Otoda=Indonesia Federal

            Saya membenarkan bahwa Indonesia yang luas dan manusianya yang melimpah serta kekayaan alam yang banyak, memerlukan pengelolaan yang tidak terpusat. Tetapi, saya kira sepenuhnya negera federal bukan jawaban dalam hal ini.

            Otonomi Daerah adalah Federal Ala Indonesia yang sudah lama diupayakan untuk menjawab kegelisahan akan kemakmuran dalam negara dengan cirinya ini, dengan tidak melepaskan identitas persatuan NKRI namun rakyat dan kekayaan alam dikelola secara federal. Dengan Otoda subsidi silang baik berupa SDA maupun SDM bisa dilakukan antara daerah kaya ke daerah miskin.

            Persoalan tidak berimbangnya keuangan daerah dan pusat hanya persoalan judial review UU otoda ke MK. Tapi kesenjangan yang terjadi bukan karena otoda yang tidak tepat, wewenang dan keuangan dari pusat ke daerah sudah cukup. Tetapi mental pemimpin dan masyarakat kita yang perlu dibenahi. Saya membayangkan jika pemimpin di berbagai daerah provinsi atau kota/bupati seperi Jokowi (tanpa bermaksud mengkultuskan seseorang), maka otoda akan tepat menjadi jawaban bagi tercapainya kesejahteraan. Dan itu yang dirasakan masyarakat Solo setelah otoda diterapkan.
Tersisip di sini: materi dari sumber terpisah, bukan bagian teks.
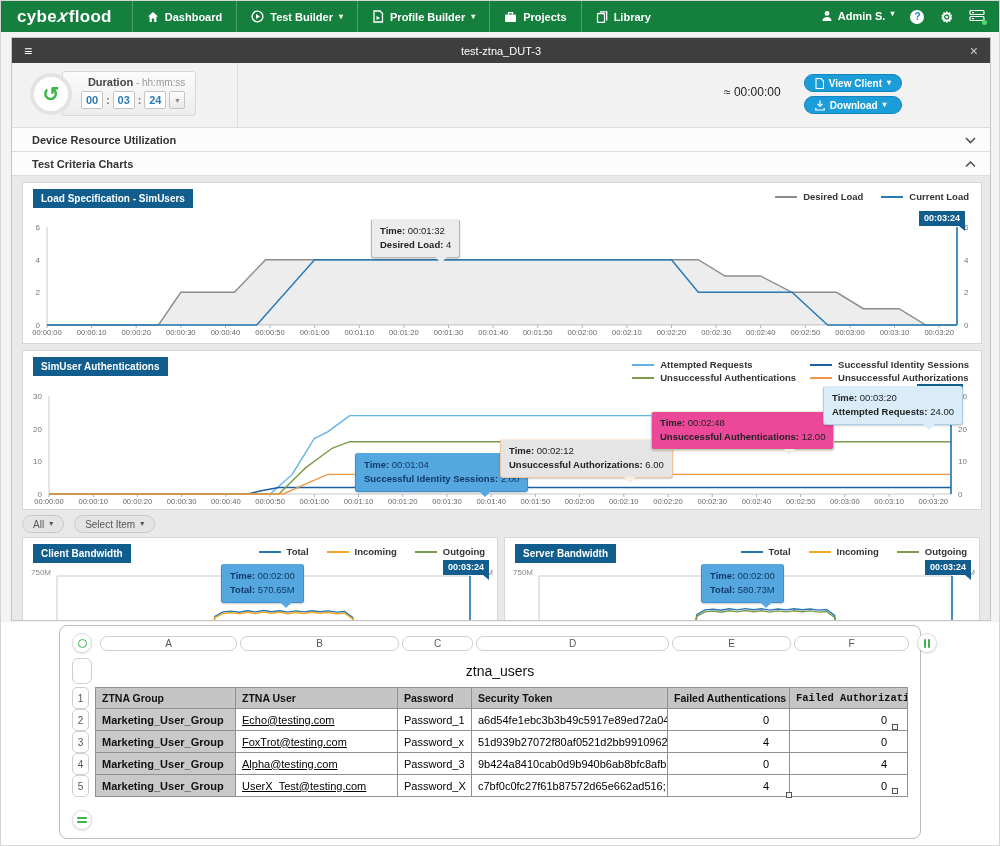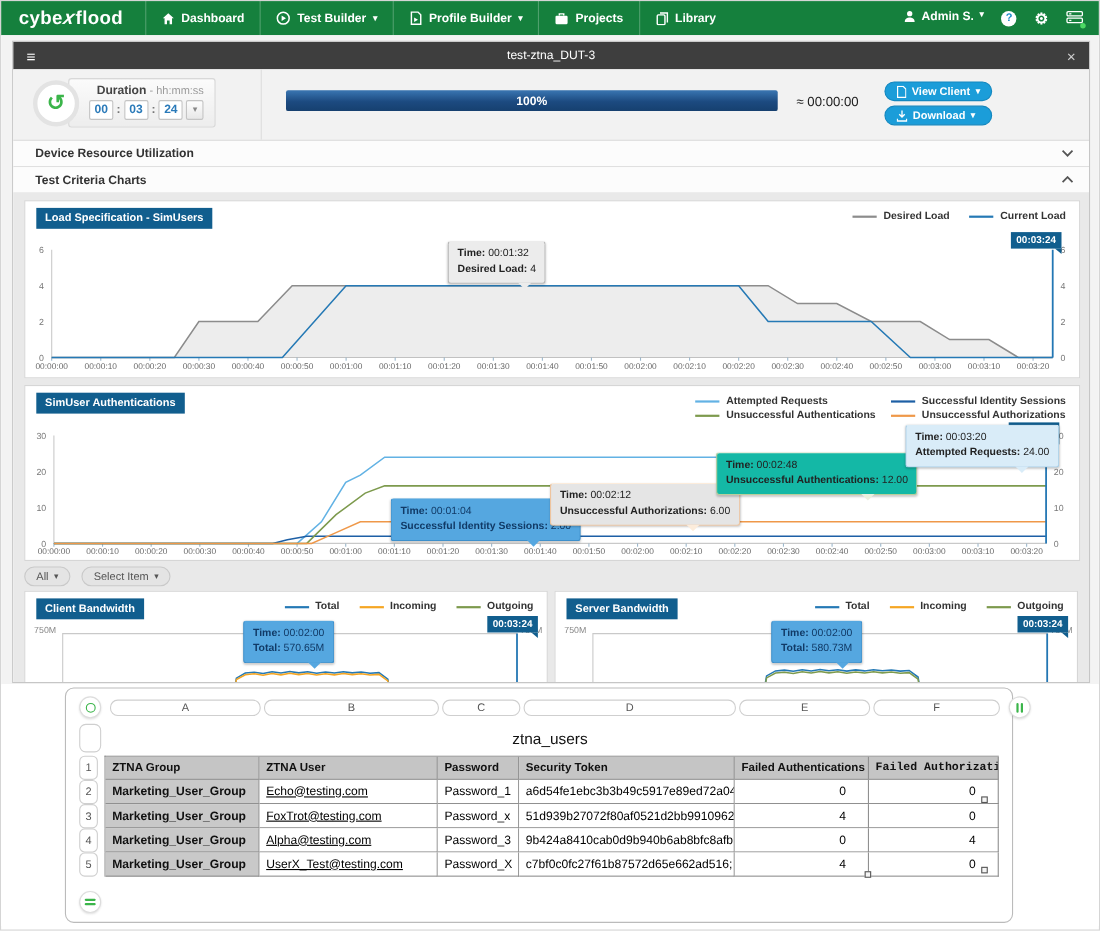"100%" div.progress-wrap { html: <div> <div> <span>100%</span> </div> </div> -> none }
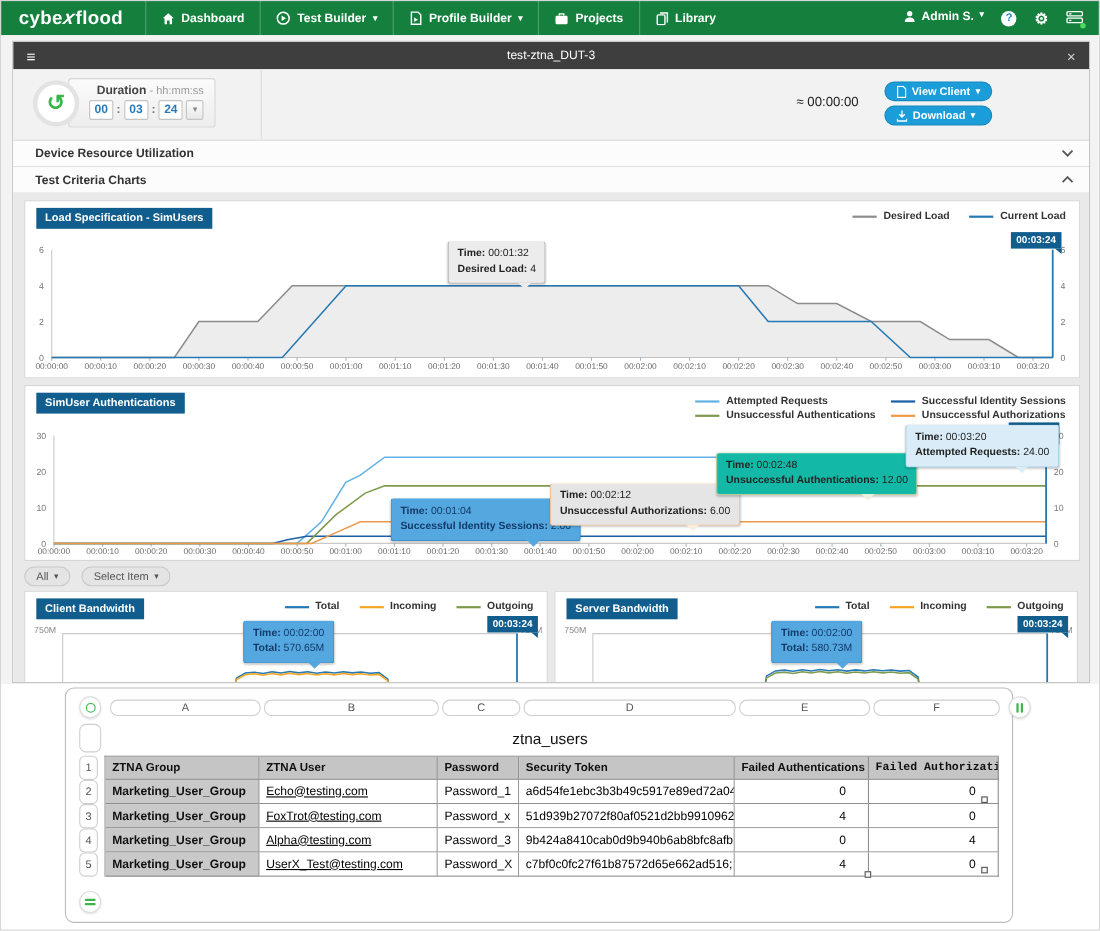"Time: 00:01:32" div.tooltip { margin-left: 36px -> none }
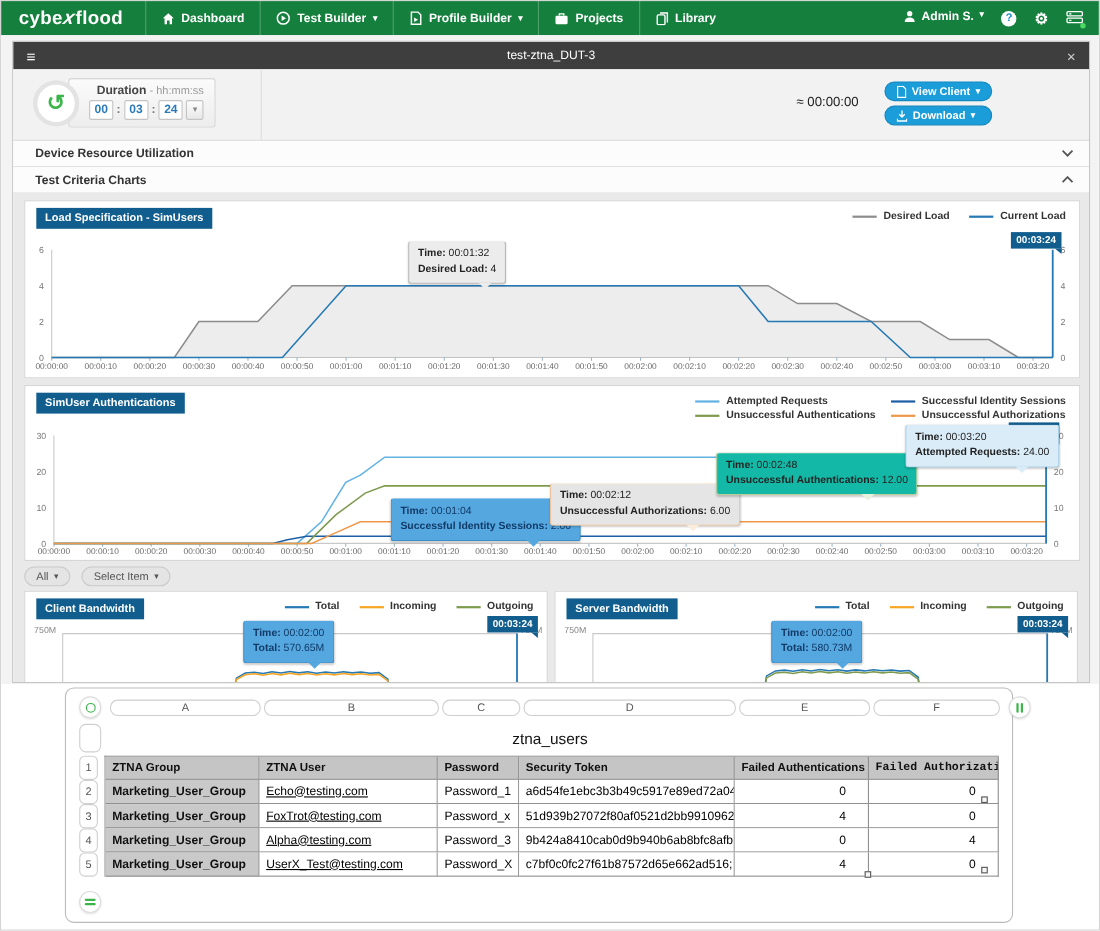"Time: 00:02:48" .tooltip.green { background: #14b8a6 -> #ec4899 }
Jadi, federalisasi tidak semerta-merta berkait erat dengan perbaikan budaya kita yang terlanjur korup, justru kalau kita berbicara penyebaran virus korupsi, di era Suharto yang murni sentralistik adalah lebih baik dari desentralistik. Artinya sekalipun federal tidak akan  serta merta terbebas dari kesenjangan dan koruptif tanpa diimbangi oleh pemimpin yang berani, jujur dan amanah.

Namun demikian, gagasan Naim perlu diapresiasi karena usaha pencariannya. Saya pun punya semangat yang sama dengan beliau, yang sudah muak melihat kesenjangan serta korupsi yang tak berujung pangkal.